Fazilet Özer - Gıda,
Tarım ve
Hayvancılık Bakanı
Mehdi Eker, son dönemde yaşanan,
sivil halka yönelen
terör saldırılarına ilişkin ''Bırakın başka bir ırktan, başka bir dinden insana tahammül etmeyi, kendi gibi
Kürt ve
Müslüman olana 'sen benim gibi düşünmüyorsun, benim politik kodlarımla düşünmüyorsun, ben seni öldüreceğim, sana hayat hakkı tanımıyorum' diyor. Bu hayat seven değil, ölü seven bir zihniyetin tezahürü'' değerlendirmesinde bulundu.
AA muhabirine evinin kapılarını açan Eker, gündeme ilişkin değerlendirmelerde de bulundu.

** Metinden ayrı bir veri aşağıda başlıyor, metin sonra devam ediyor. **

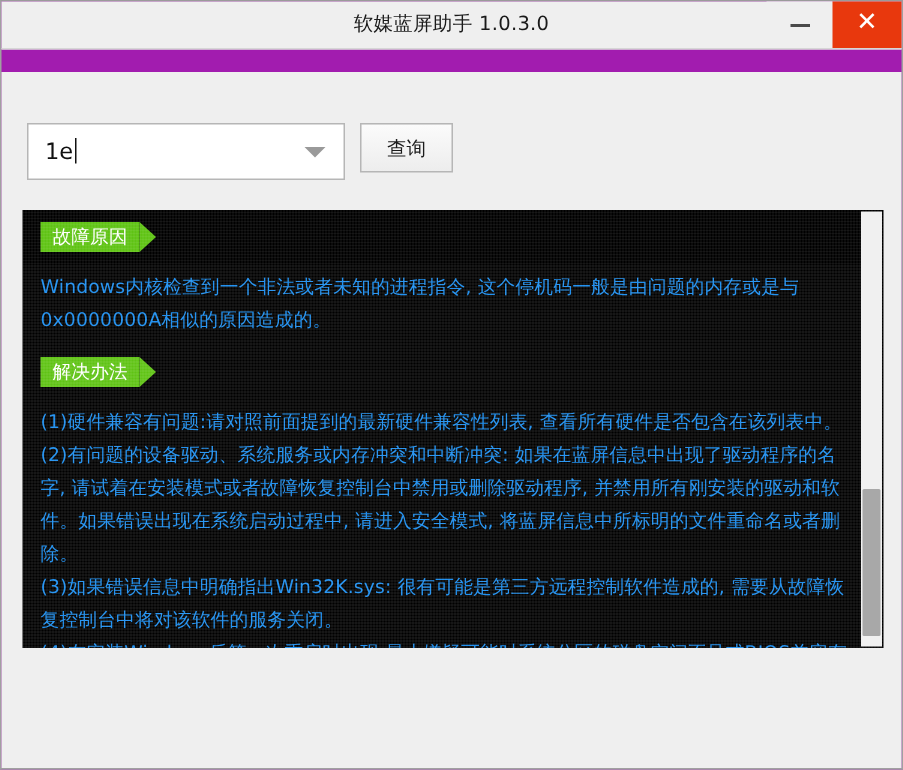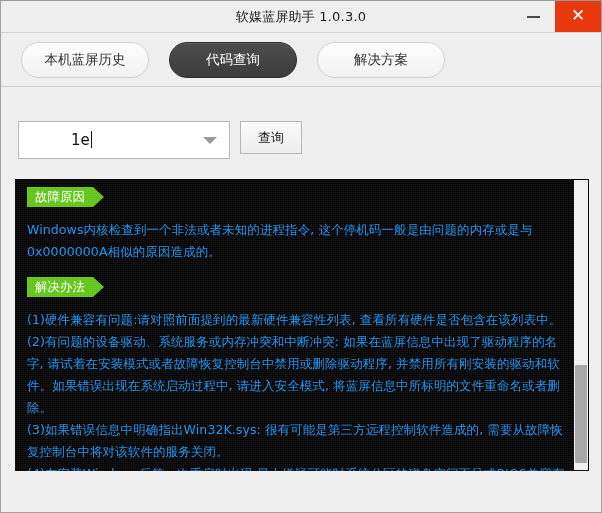--- a/index.html
+++ b/index.html
@@ -21,11 +21,12 @@
     width: 602px;
     height: 513px;
     box-sizing: border-box;
-    background: #22c55e;
+    background: #a21caf;
     border: 1px solid #a0a0a0;
     border-top-color: #9a9a9a;
     display: flex;
     flex-direction: column;
+    gap: 15px;
   }
 
   

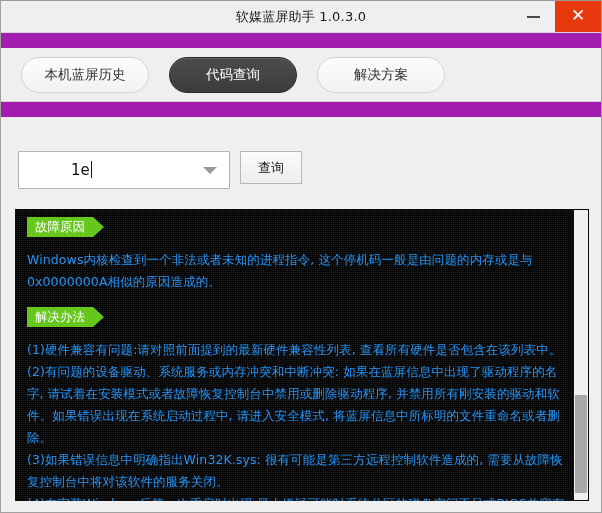--- a/index.html
+++ b/index.html
@@ -301,17 +301,6 @@
     </div>
   </div>
 
-  <div class="tabrow">
-    <div class="tab inactive">
-      <span>本机蓝屏历史</span>
-    </div>
-    <div class="tab active">
-      <span>代码查询</span>
-    </div>
-    <div class="tab inactive">
-      <span>解决方案</span>
-    </div>
-  </div>
 
   <div class="bodyarea">
 

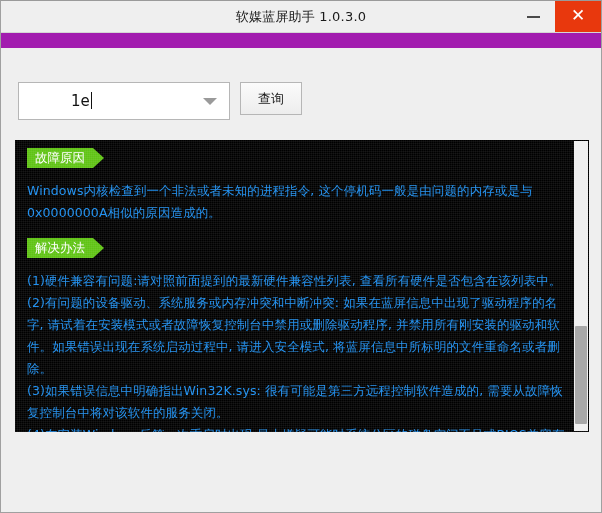--- a/index.html
+++ b/index.html
@@ -160,7 +160,6 @@
     color: #111111;
     font-family: "DejaVu Sans", "Liberation Sans", sans-serif;
     position: relative;
-    margin-left: 41px;
   }
   .caret {
     display: inline-block;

Bakan Eker, son 20 yılında Diyarbakır'ı gerçekte bir mülteci kampına dönüştüren ve şehrin bütün güzelliklerini, bütün mücevherlerini örten, küller altına alan bir ortam, terör ortamı bulunduğunu anlattı. Eker, ''Bu, şehirden çok şey aldı, götürdü, şehrin dokusu değişti. Şehir mülteci kampına dönüştü'' dedi.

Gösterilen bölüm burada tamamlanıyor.